Since the Citizens United Supreme Court ruling, which allows special interests to spend unlimited amounts of money on federal election activity, Super PACs and other outside groups have dramatically increased their spending on federal elections

Klobuchar cosponsored a constitutional amendment to allow Congress to override the Citizens United and McCutcheon Supreme Court rulings and cosponsored legislation to boost transparency in political spending by special interests

Washington, DC – On the fifth anniversary of the Citizens United Supreme Court Ruling, U.S. Senator Amy Klobuchar continued her push for campaign finance reform. Klobuchar cosponsored a constitutional amendment to allow Congress to override the Citizens United and McCutcheon Supreme Court rulings and cosponsored the DISCLOSE Act to boost transparency in political spending by special interests

“In the five years since Citizens United, there has been an unprecedented flow of special interest cash into political campaigns,” Klobuchar said. “This outside money is undermining our elections and shaking the public’s trust in our elections.

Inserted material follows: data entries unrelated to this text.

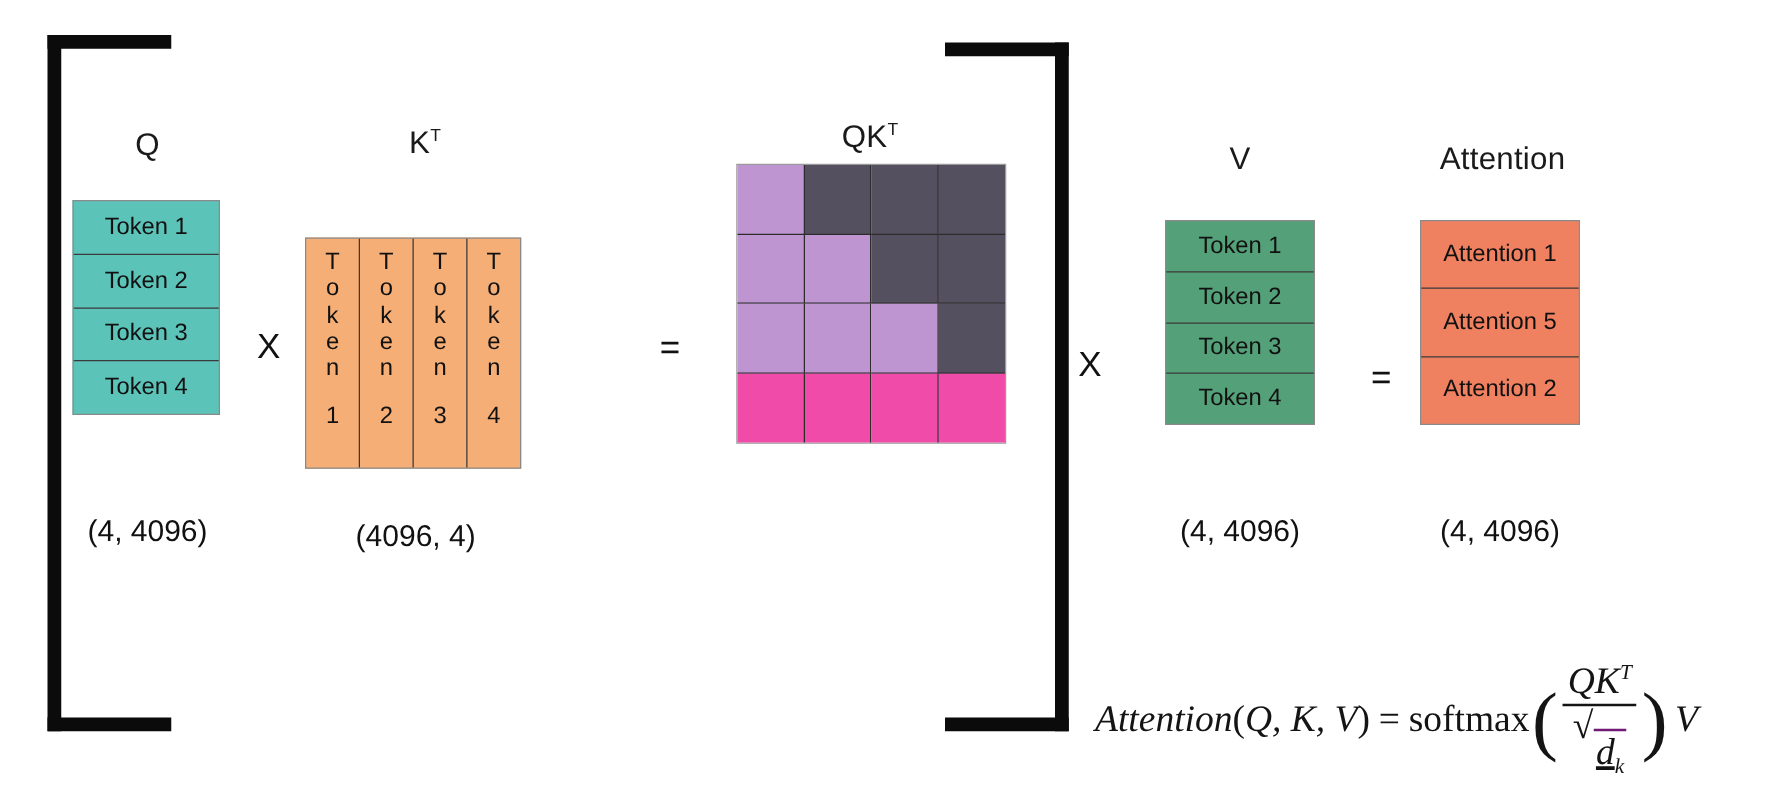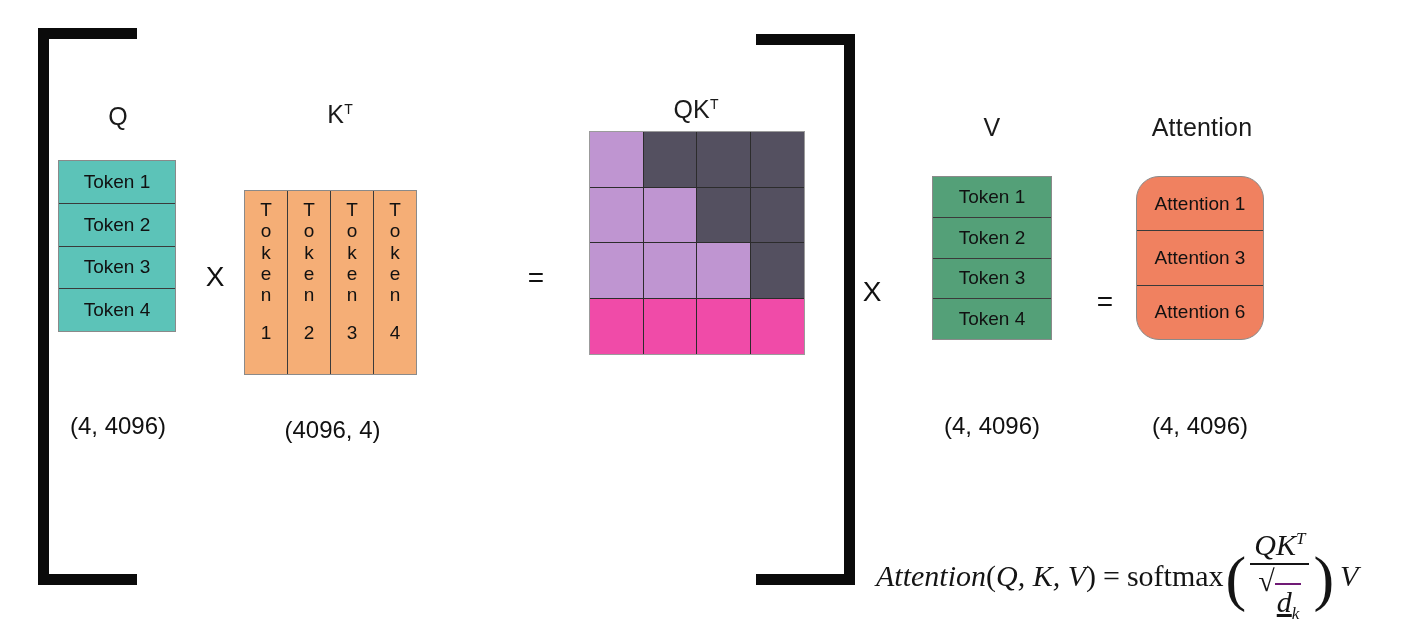--- a/index.html
+++ b/index.html
@@ -91,7 +91,7 @@
 
   .m-q   { background: #5cc3b8; }
   .m-v   { background: #54a078; }
-  .m-att { background: #f08160; border-radius: 23px; }
+  .m-att { background: #f08160; }
 
   
   .col-matrix {

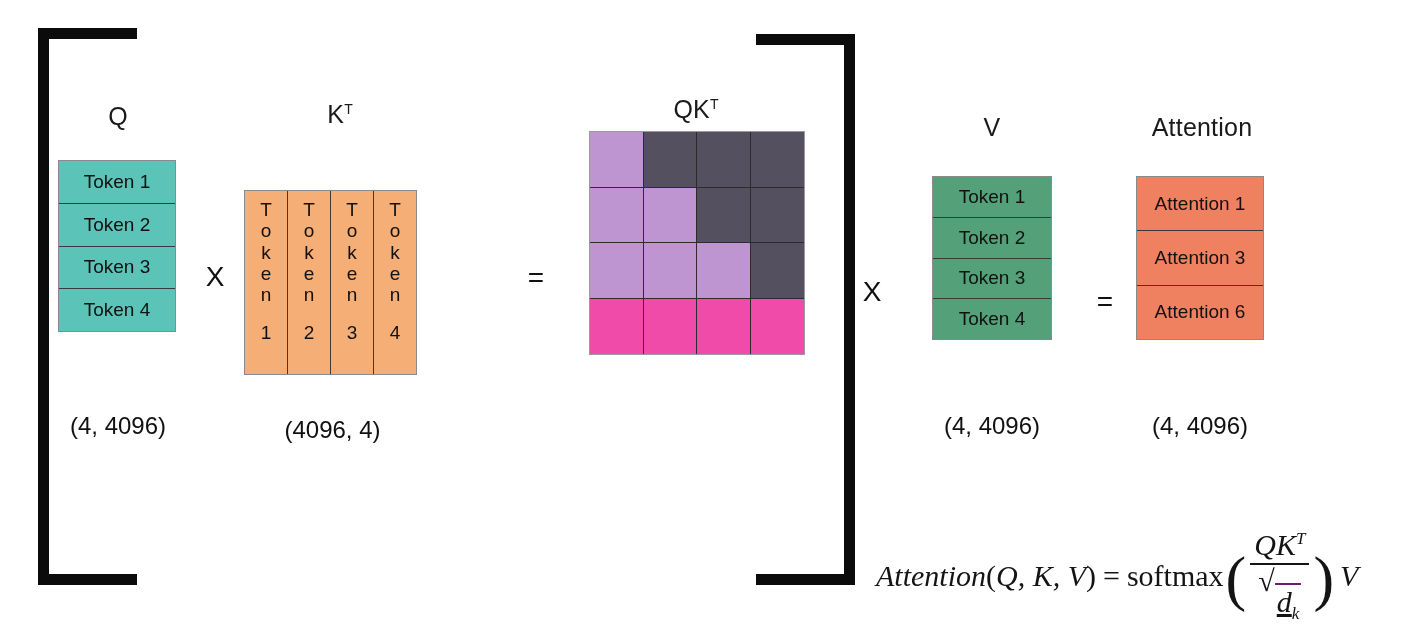--- a/index.html
+++ b/index.html
@@ -307,7 +307,7 @@
 
   <div class="row-matrix m-att" style="left:1136px; top:176px; width:128px; height:164px;">
     <div class="cell">Attention 1</div>
-    <div class="cell">Attention 3</div>
+    <div class="cell">Attention 5</div>
     <div class="cell">Attention 6</div>
   </div>
 

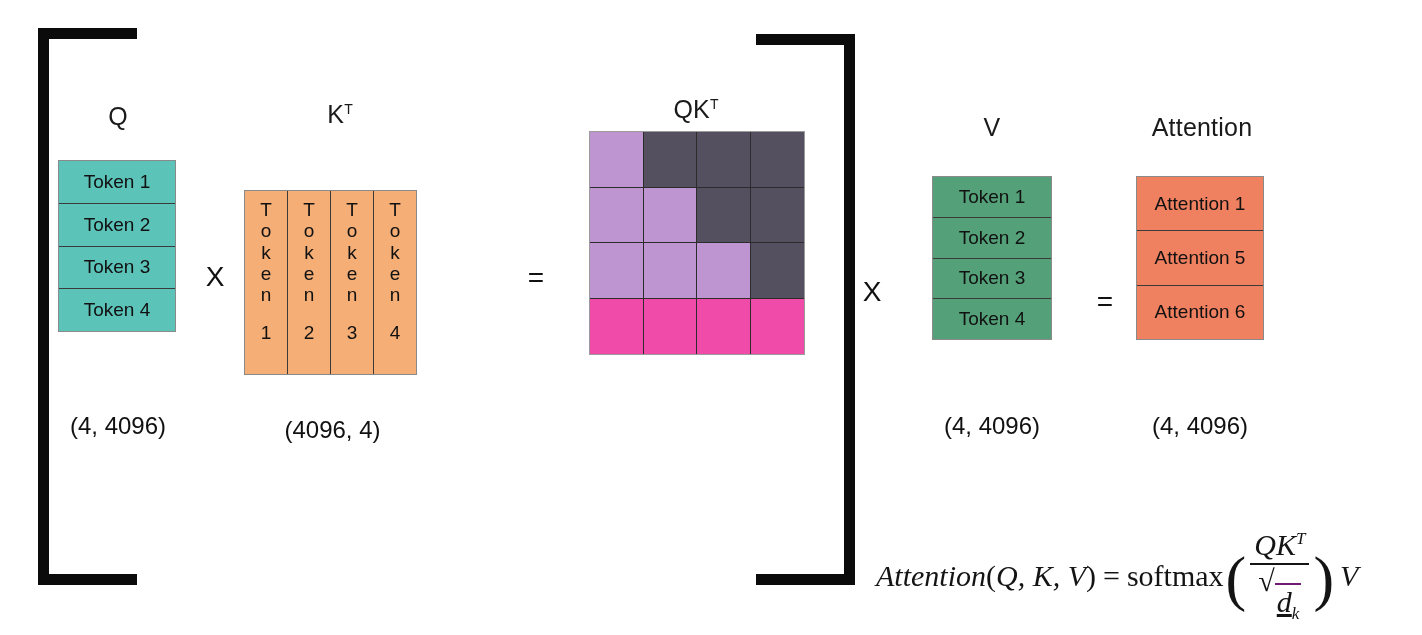--- a/index.html
+++ b/index.html
@@ -308,7 +308,7 @@
   <div class="row-matrix m-att" style="left:1136px; top:176px; width:128px; height:164px;">
     <div class="cell">Attention 1</div>
     <div class="cell">Attention 5</div>
-    <div class="cell">Attention 6</div>
+    <div class="cell">Attention 2</div>
   </div>
 
   <div class="dim-label" style="left:1136px; top:412px; width:128px;">(4, 4096)</div>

That is why I am renewing my fight for meaningful campaign finance reform to boost transparency in political spending and ensure the voices of average Americans are heard.”

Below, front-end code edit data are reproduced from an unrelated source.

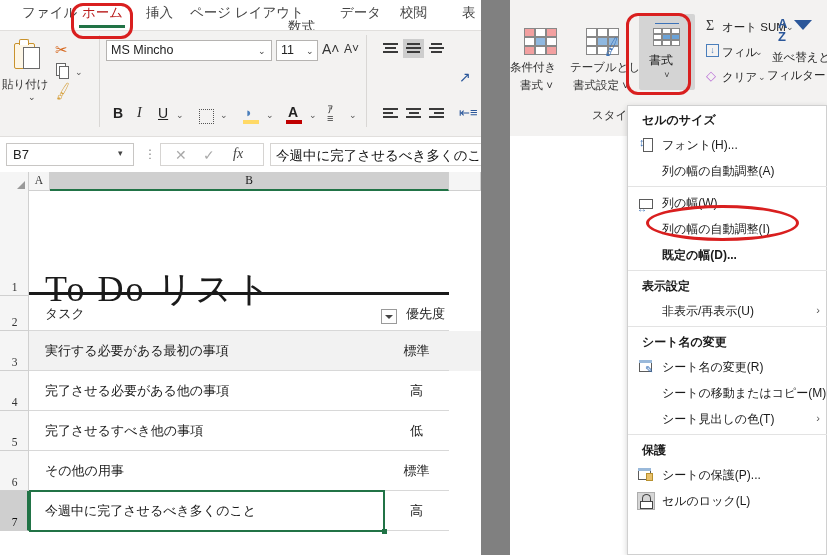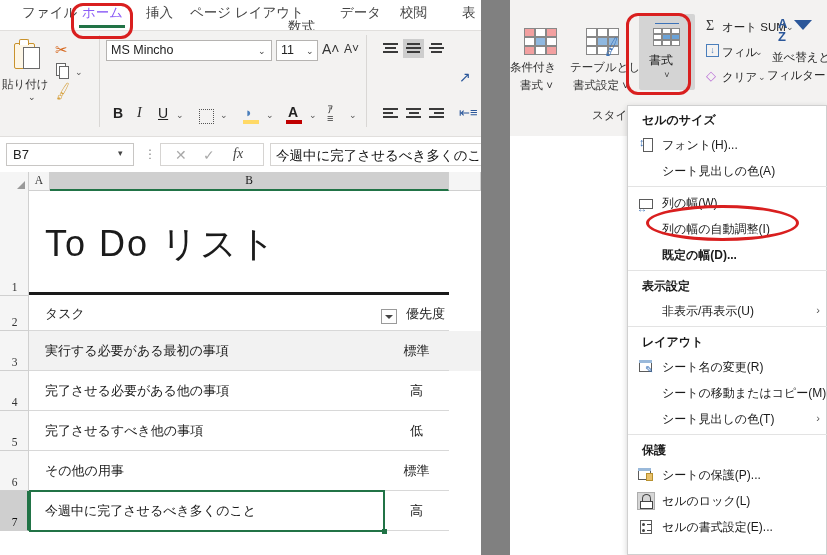--- a/index.html
+++ b/index.html
@@ -17,7 +17,7 @@
   
   .tabstrip { position: absolute; left: 0; top: 0; width: 481px; height: 30px; background: #fff; }
   .tab { position: absolute; top: 4px; font-size: 13.5px; color: #444; white-space: nowrap; }
-  .tab.active { color: #8b5cf6; }
+  .tab.active { color: #b91c1c; }
   .tab-underline { position: absolute; height: 2.5px; background: #217346; }
 
   .ribbon { position: absolute; left: 0; top: 30px; width: 481px; height: 106px; background: #f3f2f1; border-top: 1px solid #e1dfdd; }

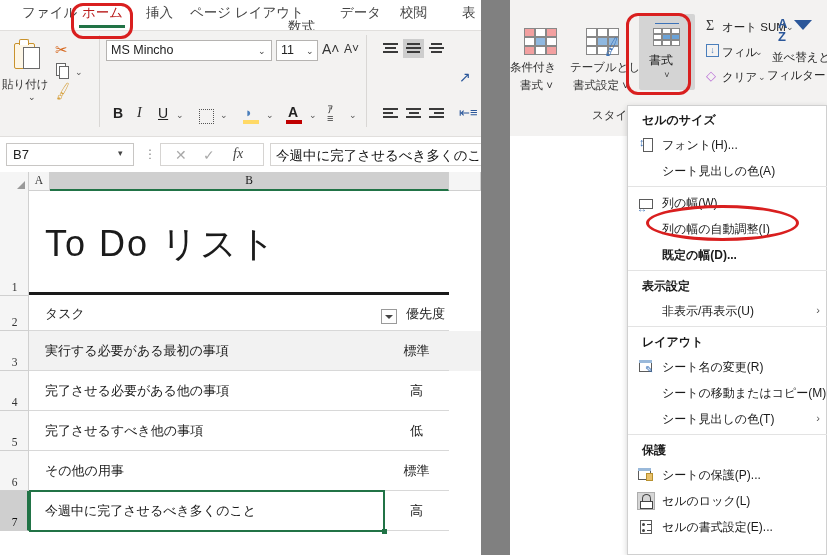--- a/index.html
+++ b/index.html
@@ -450,7 +450,7 @@
       </div>
 
       <div class="mi" style="top:52px;">
-        <div class="mi-txt noico">シート見出しの色(A)</div>
+        <div class="mi-txt noico">列の幅の自動調整(A)</div>
       </div>
 
       <div class="msep" style="top:80px;"></div>

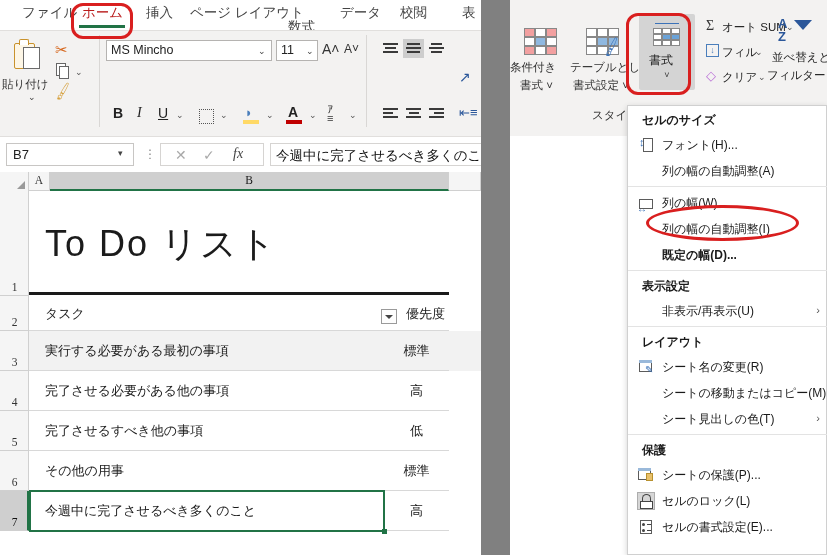--- a/index.html
+++ b/index.html
@@ -91,7 +91,7 @@
   .c-b { position: absolute; left: 0; height: 100%; }
   .c-c { position: absolute; height: 100%; }
 
-  .title-cell { font-family: Liberation Sans, sans-serif; font-size: 36px; color: #1b1b1b; letter-spacing: 2px; padding-left: 16px; white-space: nowrap; }
+  .title-cell { font-family: Liberation Serif, serif; font-size: 36px; color: #1b1b1b; letter-spacing: 2px; padding-left: 16px; white-space: nowrap; margin-top: 46px; }
   .title-rule { position: absolute; left: 29px; width: 420px; height: 3px; background: #1a1a1a; }
 
   .hdr-cell { font-size: 13px; color: #222; padding-left: 16px; font-family: "Liberation Serif", serif; }

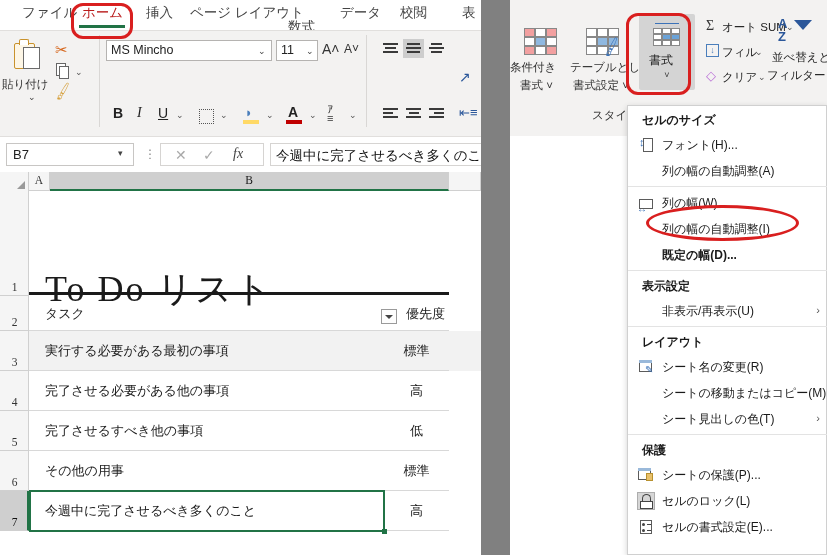--- a/index.html
+++ b/index.html
@@ -483,7 +483,7 @@
 
       <div class="msep" style="top:220px;"></div>
       <div class="mhdr" style="top:224px;">
-        <span>レイアウト</span>
+        <span>シート名の変更</span>
       </div>
 
       <div class="mi" style="top:248px;">

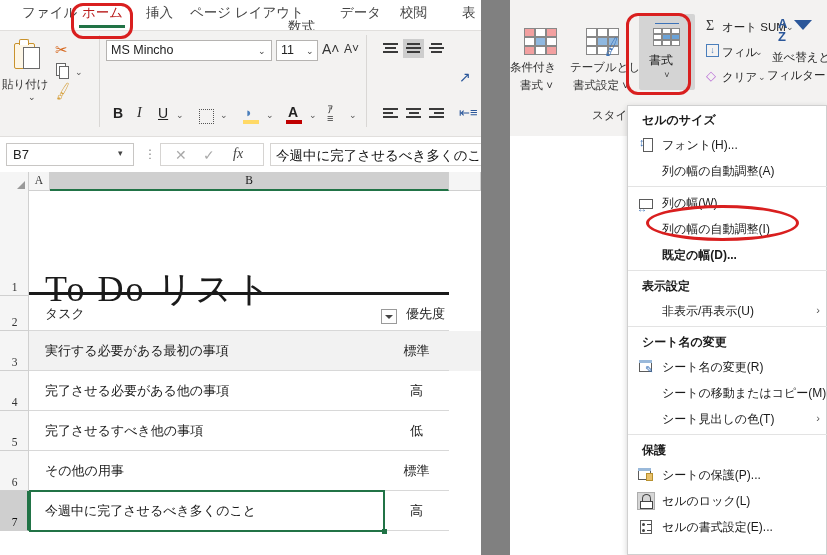--- a/index.html
+++ b/index.html
@@ -526,16 +526,6 @@
         <div class="mi-txt">シートの保護(P)...</div>
       </div>
 
-      <div class="mi" style="top:408px;">
-        <div class="mi-ico">
-          <div class="ic-box" style="left:3px; top:2px; width:12px; height:14px;"></div>
-          <div style="position:absolute; left:5px; top:5px; width:3px; height:3px; background:#444; border-radius:50%;"></div>
-          <div style="position:absolute; left:5px; top:11px; width:3px; height:3px; background:#444; border-radius:50%;"></div>
-          <div style="position:absolute; left:10px; top:6px; width:4px; height:1.2px; background:#444;"></div>
-          <div style="position:absolute; left:10px; top:12px; width:4px; height:1.2px; background:#444;"></div>
-        </div>
-        <div class="mi-txt">セルの書式設定(E)...</div>
-      </div>
     </div>
   </div>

Since the Citizens United Supreme Court ruling, which allows special interests to spend unlimited amounts of money on federal election activity, Super PACs and other outside groups have dramatically increased their spending on federal elections. A recent report found that outside groups spent as much as $2.5 billion in the 2012 elections.

The constitutional amendment to override Citizens United and McCutcheon would allow Congress and the states to set reasonable limits on the raising and spending of money on elections. The DISCLOSE Act would help promote transparency in political spending by Super PACs and other groups. The bill would require certain organizations that spend over $10,000 on campaign activity to disclose their spending to the Federal Election Commission (FEC) within 24 hours and list any donor who gives over $10,000 to the organization.